Scaling your business in terms of capability also means being organized. It’s a good idea to set up an advisory board that focuses on support and guidance, so that there are always people who are keeping their finger on the pulse of your business’s capability. They’ll be able to look down the track and predict what you might need, before you need it.

Business capacity

Capacity is being able to produce or sell enough to meet demand. When you’re scaling up, make sure you can physically handle the demands of growth. For instance:

  • Think about what areas of your business will need additional resources. If your gardening business is branching out into different locations, you’ll need extra staff, vehicles and gardening equipment to handle the increased demand.
  • Review your suppliers. Will they be able to scale up with you? If you don’t think they can handle the increase in what you’ll need, start shopping around for new suppliers.
  • Keep an eye on your pricing as your costs rise. Scaling up may mean you’ll need to revisit your pricing structure.

When you’re scaling your business in terms of capacity, it’s important to factor in how to maintain your quality control, so that your customer experience doesn’t suffer as your business grows.

Developing capability and capacity

Once you’ve got to grips with the difference, it’s time to look at how you can develop capacity and capability so you can scale your business. Consider these tips:

  • If you don’t have the right people working on the right thing, consider bringing in an expert. For instance, if you’re planning to start exporting, you might engage a consultant for the early stages who’ll help you focus on export growth.
  • Review your staff and identify those who have the potential to grow, especially in sales. Start working on upskilling them with appropriate professional development and training.
  • Make sure you have the funding to deliver on an increased level. Plan for any contingencies, such as how long it might take to bring in new equipment if you need it in a hurry.
  • Determine if you need new systems to run your business more efficiently, or equipment and facilities to handle increased production.
  • Are there strategic partners or other businesses that you can work with, who may have the capability or capacity you need? It may be easier/cheaper/faster to joint venture first, to ensure the increased business or activity is sustainable.

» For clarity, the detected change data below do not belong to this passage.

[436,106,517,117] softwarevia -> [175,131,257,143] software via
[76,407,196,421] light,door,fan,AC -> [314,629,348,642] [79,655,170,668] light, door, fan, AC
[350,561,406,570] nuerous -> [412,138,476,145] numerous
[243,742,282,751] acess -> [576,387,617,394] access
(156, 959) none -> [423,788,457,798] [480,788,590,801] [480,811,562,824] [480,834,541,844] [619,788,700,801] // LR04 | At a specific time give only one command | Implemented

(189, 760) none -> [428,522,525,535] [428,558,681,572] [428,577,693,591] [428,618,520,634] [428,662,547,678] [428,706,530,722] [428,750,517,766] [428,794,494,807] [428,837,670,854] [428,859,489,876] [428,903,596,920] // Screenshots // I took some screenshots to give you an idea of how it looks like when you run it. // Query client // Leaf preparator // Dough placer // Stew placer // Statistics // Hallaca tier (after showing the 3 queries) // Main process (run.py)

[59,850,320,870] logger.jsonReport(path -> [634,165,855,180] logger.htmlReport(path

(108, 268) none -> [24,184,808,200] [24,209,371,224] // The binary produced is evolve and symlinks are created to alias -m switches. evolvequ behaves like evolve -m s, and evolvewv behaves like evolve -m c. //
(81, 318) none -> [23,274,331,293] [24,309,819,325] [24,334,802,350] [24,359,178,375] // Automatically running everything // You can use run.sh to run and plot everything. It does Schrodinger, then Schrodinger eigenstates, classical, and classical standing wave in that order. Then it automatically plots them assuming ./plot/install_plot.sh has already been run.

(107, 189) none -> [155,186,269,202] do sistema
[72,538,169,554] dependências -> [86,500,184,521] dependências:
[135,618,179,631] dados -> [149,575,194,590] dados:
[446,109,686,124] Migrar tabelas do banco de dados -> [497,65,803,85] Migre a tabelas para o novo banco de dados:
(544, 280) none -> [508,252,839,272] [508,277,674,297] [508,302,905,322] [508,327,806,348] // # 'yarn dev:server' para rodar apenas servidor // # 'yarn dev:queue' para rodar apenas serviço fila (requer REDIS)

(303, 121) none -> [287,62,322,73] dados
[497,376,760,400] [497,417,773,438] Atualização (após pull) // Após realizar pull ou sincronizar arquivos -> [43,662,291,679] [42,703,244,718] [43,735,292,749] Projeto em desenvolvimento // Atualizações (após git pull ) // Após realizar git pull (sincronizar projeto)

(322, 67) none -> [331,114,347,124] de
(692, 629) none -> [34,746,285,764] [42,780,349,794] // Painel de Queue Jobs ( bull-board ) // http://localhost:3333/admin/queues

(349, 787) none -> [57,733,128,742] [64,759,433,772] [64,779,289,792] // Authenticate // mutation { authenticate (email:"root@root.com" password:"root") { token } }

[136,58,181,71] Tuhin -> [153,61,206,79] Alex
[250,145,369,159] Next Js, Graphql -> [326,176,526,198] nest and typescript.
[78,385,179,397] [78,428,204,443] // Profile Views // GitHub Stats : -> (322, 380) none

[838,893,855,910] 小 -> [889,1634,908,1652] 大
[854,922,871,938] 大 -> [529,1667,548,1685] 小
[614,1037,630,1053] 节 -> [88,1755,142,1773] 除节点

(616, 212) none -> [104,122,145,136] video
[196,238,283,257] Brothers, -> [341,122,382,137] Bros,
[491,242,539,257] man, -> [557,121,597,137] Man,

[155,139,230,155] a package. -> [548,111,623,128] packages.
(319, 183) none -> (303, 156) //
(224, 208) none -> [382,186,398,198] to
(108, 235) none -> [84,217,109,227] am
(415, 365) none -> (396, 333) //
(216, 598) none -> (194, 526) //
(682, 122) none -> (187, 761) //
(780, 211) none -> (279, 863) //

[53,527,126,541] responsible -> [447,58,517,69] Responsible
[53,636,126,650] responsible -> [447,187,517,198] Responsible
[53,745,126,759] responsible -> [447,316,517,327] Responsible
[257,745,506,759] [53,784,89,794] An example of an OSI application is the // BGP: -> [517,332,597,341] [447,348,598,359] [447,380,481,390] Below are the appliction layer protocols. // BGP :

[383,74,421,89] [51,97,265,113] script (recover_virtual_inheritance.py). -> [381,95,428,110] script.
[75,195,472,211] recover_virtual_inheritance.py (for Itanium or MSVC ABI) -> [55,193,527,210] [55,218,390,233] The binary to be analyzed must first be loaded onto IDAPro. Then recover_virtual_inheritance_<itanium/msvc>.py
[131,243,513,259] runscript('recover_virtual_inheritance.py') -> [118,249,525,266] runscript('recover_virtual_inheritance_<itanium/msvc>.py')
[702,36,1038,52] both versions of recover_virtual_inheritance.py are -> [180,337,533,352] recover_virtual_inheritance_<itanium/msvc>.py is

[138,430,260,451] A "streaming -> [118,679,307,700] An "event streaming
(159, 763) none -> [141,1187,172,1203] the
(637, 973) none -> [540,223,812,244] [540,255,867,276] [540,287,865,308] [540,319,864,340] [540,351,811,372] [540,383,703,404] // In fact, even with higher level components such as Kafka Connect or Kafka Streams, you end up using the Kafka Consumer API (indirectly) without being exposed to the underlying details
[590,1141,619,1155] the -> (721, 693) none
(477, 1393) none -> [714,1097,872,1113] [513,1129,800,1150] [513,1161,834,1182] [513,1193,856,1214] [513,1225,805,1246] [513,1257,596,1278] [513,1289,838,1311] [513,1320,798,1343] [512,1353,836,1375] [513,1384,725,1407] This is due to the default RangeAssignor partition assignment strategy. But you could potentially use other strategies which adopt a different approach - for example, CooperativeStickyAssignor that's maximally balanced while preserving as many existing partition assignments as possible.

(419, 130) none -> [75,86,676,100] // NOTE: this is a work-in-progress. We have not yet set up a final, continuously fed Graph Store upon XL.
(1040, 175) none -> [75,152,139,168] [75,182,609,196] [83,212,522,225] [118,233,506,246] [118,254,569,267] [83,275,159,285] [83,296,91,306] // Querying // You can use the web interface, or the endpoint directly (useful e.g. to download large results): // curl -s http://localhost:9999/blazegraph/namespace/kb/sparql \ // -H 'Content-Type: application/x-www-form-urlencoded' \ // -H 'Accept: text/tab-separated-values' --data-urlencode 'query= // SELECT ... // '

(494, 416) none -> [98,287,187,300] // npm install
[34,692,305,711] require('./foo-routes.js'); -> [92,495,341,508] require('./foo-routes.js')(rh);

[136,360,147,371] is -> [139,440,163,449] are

Try to look into the future as much as you can when you’re developing your capability and capacity in terms of scaling your business. Think about your company growth over the next six months, one year, and two years. What extra people will you need to bring on board over this time, and where would they be located? What roles could they be doing? Can you source the materials you’ll need, and do your suppliers have the capacity and commitment to help you fulfil increased demand?


Like anything else in business, scaling it successfully is down to preparation and planning. Capacity and capability are the two most crucial factors when it comes to business growth, so it’s essential that you not only understand the difference, but how to develop each one to make sure your growth plans can be achieved.